Au prix d'un gros effort de volonté, elle réussit à se lever. Sautant
par-dessus le lit, elle se jeta par la fenêtre. Dans son élan, prenant appui
sur le rebord, elle bondit vers un petit balcon en contre-bas, de l'autre
côté de la cour intérieure. Au zénith de la courbe que décrivait son saut,
elle tourna sur elle-même, latéralement, pour se retrouver face à la chambre
qu'elle venait de quitter. Le commando qui venait d'émerger par la fenêtre
mourut avant de comprendre. Lara poursuivit son mouvement de rotation,
atterrit violemment sur le balcon et exécuta quelques roulades pour amortir
la chute. Elle venait de traverser une cour en sautant, à cinq bons mètres
du sol, et en s'offrant le luxe de se retourner en l'air pour descendre un
de ses poursuivants. Et elle était arrivée vivante à destination.

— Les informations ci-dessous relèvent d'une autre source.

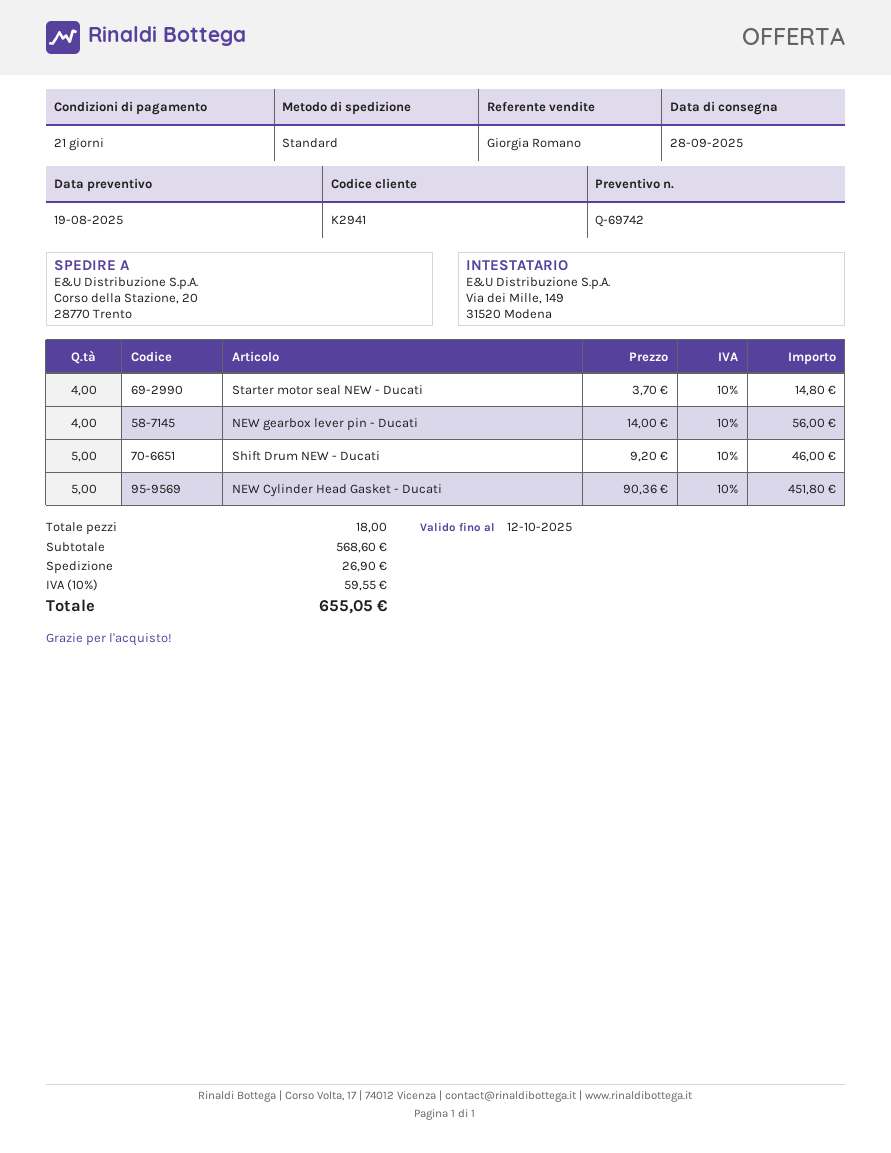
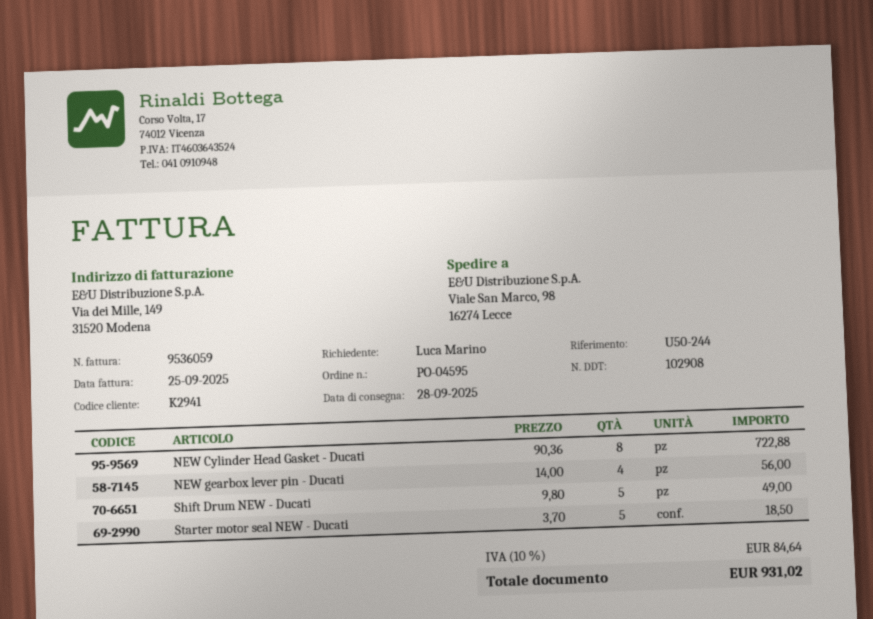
ship to: Corso della Stazione, 20, 28770 Trento -> Viale San Marco, 98, 16274 Lecce
Starter motor seal NEW - Ducati: 4 x 3.70 = 14.80 -> 5 x 3.70 = 18.50
Shift Drum NEW - Ducati: 5 x 9.20 = 46.00 -> 5 x 9.80 = 49.00
NEW Cylinder Head Gasket - Ducati: 5 x 90.36 = 451.80 -> 8 x 90.36 = 722.88
shipping: 26.90 -> none
tax: 10% = 59.55 -> 10% = 84.64
total: 655.05 -> 931.02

- Coupez, elle est bonne ! murmura-t-elle pour elle-même.
Sans perdre de temps, elle quitta le balcon en sautant dans la cour. Une
fois au sol, elle s'accroupit, les sens en alerte. Quelques secondes plus
tard, elle sentit le contact froid et désagréable d'un objet métallique
contre l'arrière de son crâne, au milieu de ses cheveux. S'ensuivit alors le
craquement familier d'un fusil à pompe que l'on arme. Elle tenta de réguler
sa respiration courte et de calmer son coeur galopant. Puis elle jeta ses
magnums au loin et leva les mains.
- Vous êtes surprenante, mademoiselle, dit une voix d'homme derrière elle.
Efficace, pleine d'initiative, audacieuse... Belle, également. Les apparences
sont délicieusement trompeuses, vous concernant.
Il parlait calmement, sans aucun stresse, avec un fort accent français.
- A qui ai-je l'honneur ? osa-t-elle demander, en français.
- Vous parlez français ? s'étonna sincèrement l'homme.
Lara ne répondit pas. Elle sentit une légère déception de la part de
l'inconnu.
- Auriez-vous l'obligeance de mettre vos charmantes mains dans votre tout
aussi charmant dos ? demanda-t-il poliment, reprenant en anglais.
Elle s'exécuta en silence. D'un geste rapide et précis, l'homme lui passa
une solide paire de menottes, puis, l'empoignant fermement par un bras, la
remit debout en la soulevant comme il aurait soulevé une plume. Elle en
profita pour le regarder : elle découvrit une armoire ambulante. Taillé dans
la masse, le visage carré, brun, il portait un costume ample et élégant.
Lara, pourtant pas minuscule, sembla ridicule à côté de cette masse vivante.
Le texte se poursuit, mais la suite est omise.